━━━ DATA TO PROCESS ━━━
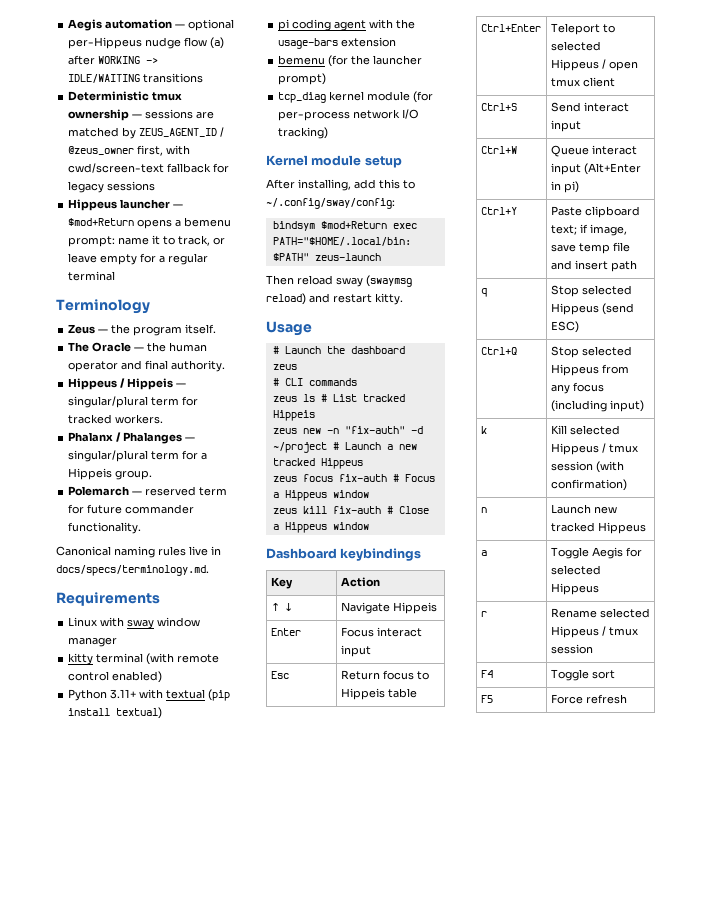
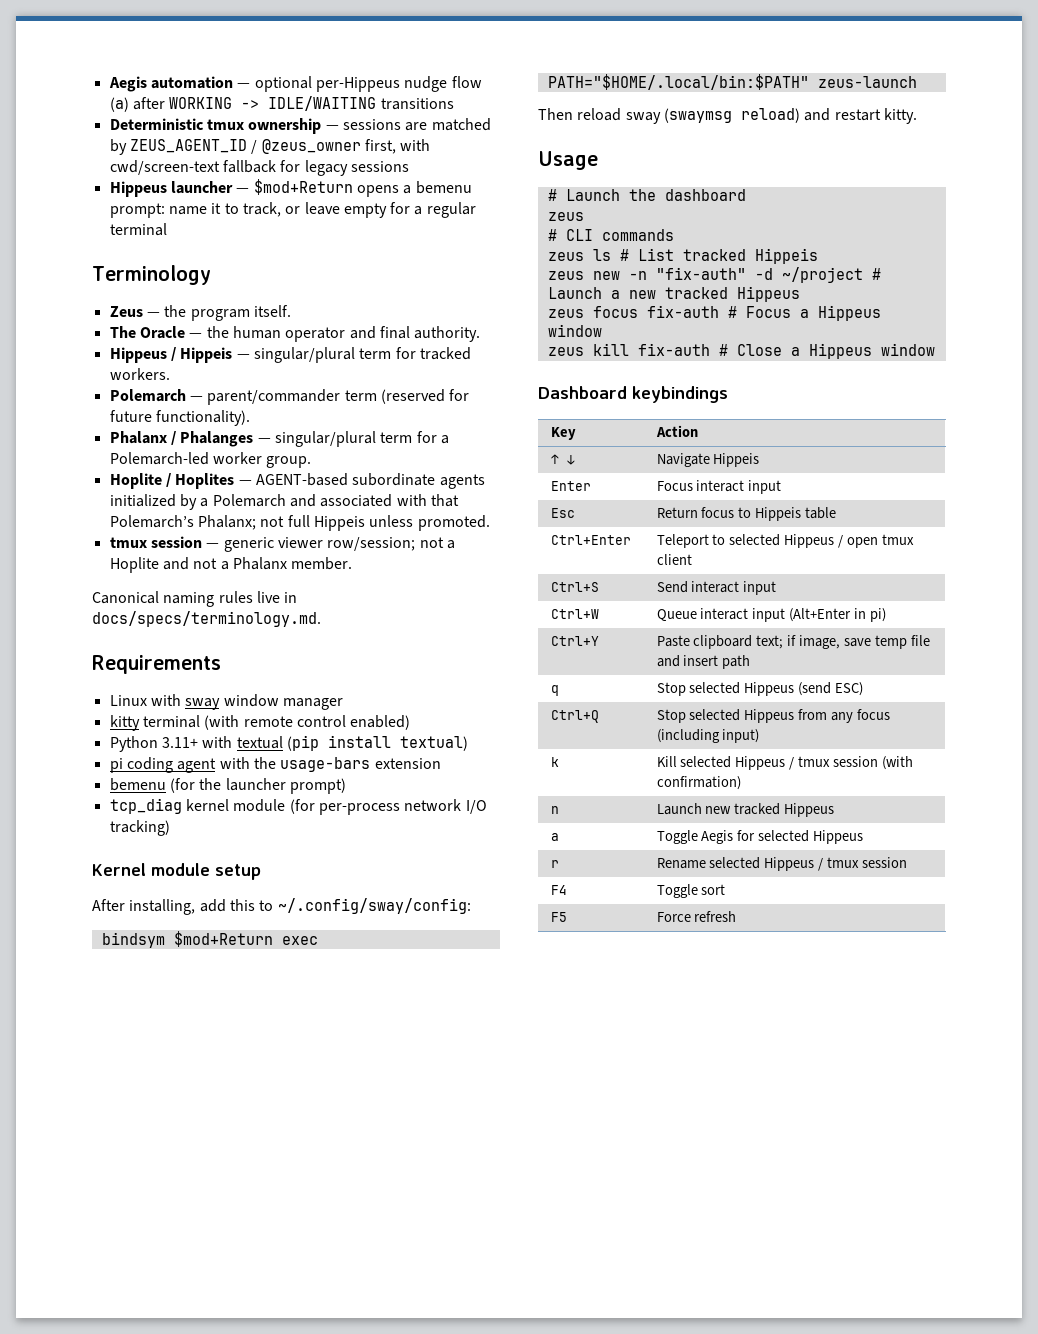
+ Polemarch — parent/commander term (reserved for future functionality).
- Phalanx / Phalanges — singular/plural term for a Hippeis group.
+ Phalanx / Phalanges — singular/plural term for a Polemarch-led worker group.
- Polemarch — reserved term for future commander functionality.
+ Hoplite / Hoplites — AGENT-based subordinate agents initialized by a Polemarch and associated with that Polemarch’s Phalanx; not full Hippeis unless promoted.
+ tmux session — generic viewer row/session; not a Hoplite and not a Phalanx member.

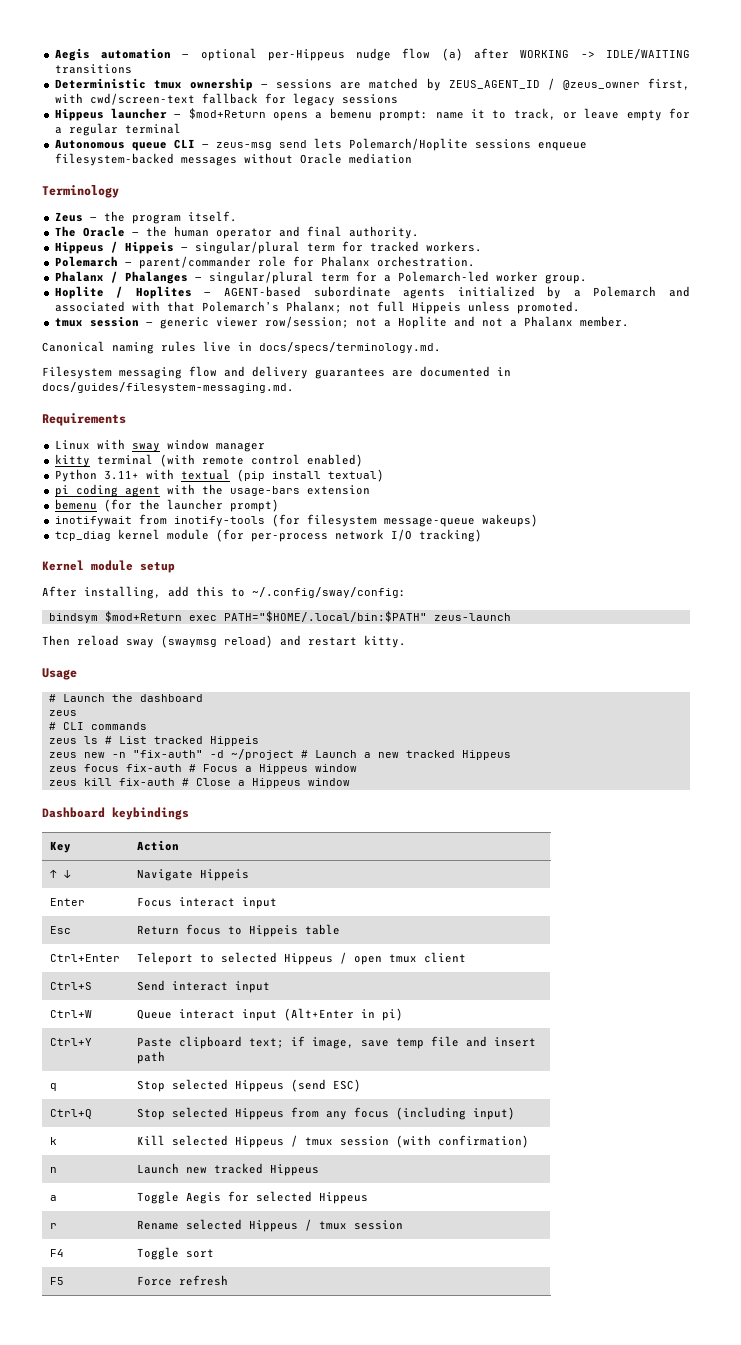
+ Autonomous queue CLI — zeus-msg send lets Polemarch/Hoplite sessions enqueue filesystem-backed messages without Oracle mediation
- Polemarch — parent/commander term (reserved for future functionality).
+ Polemarch — parent/commander role for Phalanx orchestration.
+ Filesystem messaging flow and delivery guarantees are documented in docs/guides/filesystem-messaging.md.
+ inotifywait from inotify-tools (for filesystem message-queue wakeups)

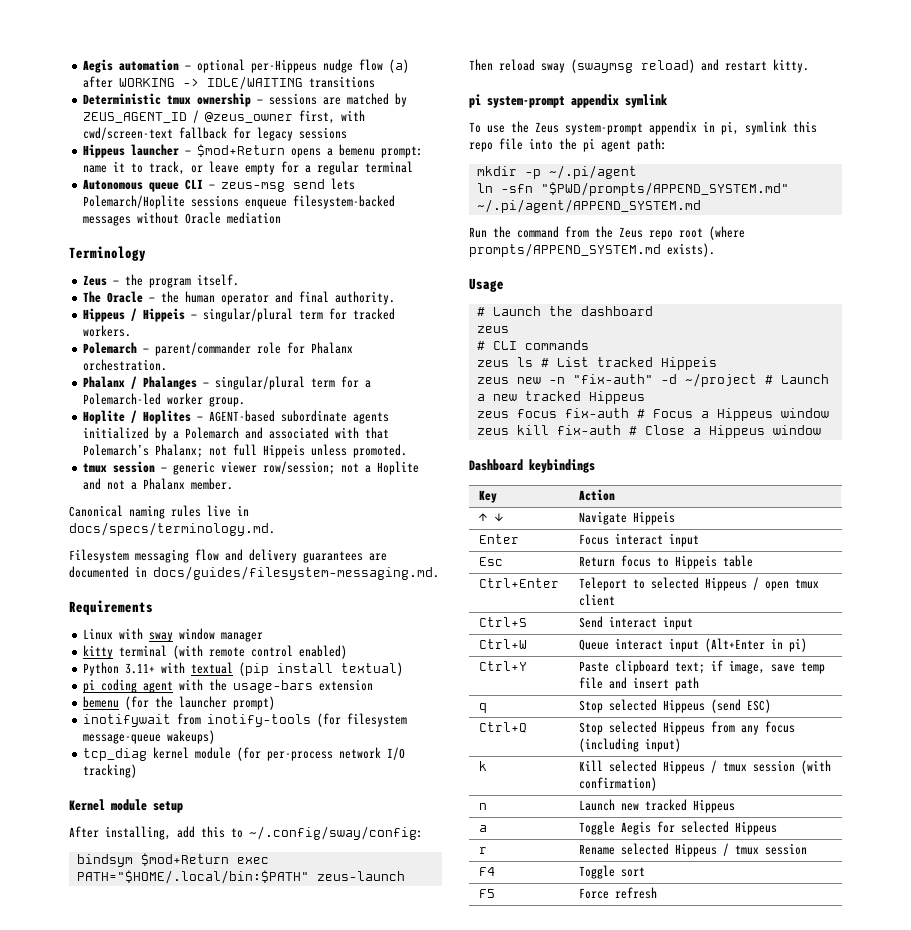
+ pi system-prompt appendix symlink
+ To use the Zeus system-prompt appendix in pi, symlink this repo file into the pi agent path:
+ mkdir -p ~/.pi/agent
+ ln -sfn "$PWD/prompts/APPEND_SYSTEM.md" ~/.pi/agent/APPEND_SYSTEM.md
+ Run the command from the Zeus repo root (where prompts/APPEND_SYSTEM.md exists).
━━━
* _WHAT THIS TASK INVOLVES_
Only an exact copy is wanted here: the line containing "system-prompt appendix symlink" and every later line, up to and including the last line of the listing.

* _EXERCISE ANSWER_
+ pi system-prompt appendix symlink
+ To use the Zeus system-prompt appendix in pi, symlink this repo file into the pi agent path:
+ mkdir -p ~/.pi/agent
+ ln -sfn "$PWD/prompts/APPEND_SYSTEM.md" ~/.pi/agent/APPEND_SYSTEM.md
+ Run the command from the Zeus repo root (where prompts/APPEND_SYSTEM.md exists).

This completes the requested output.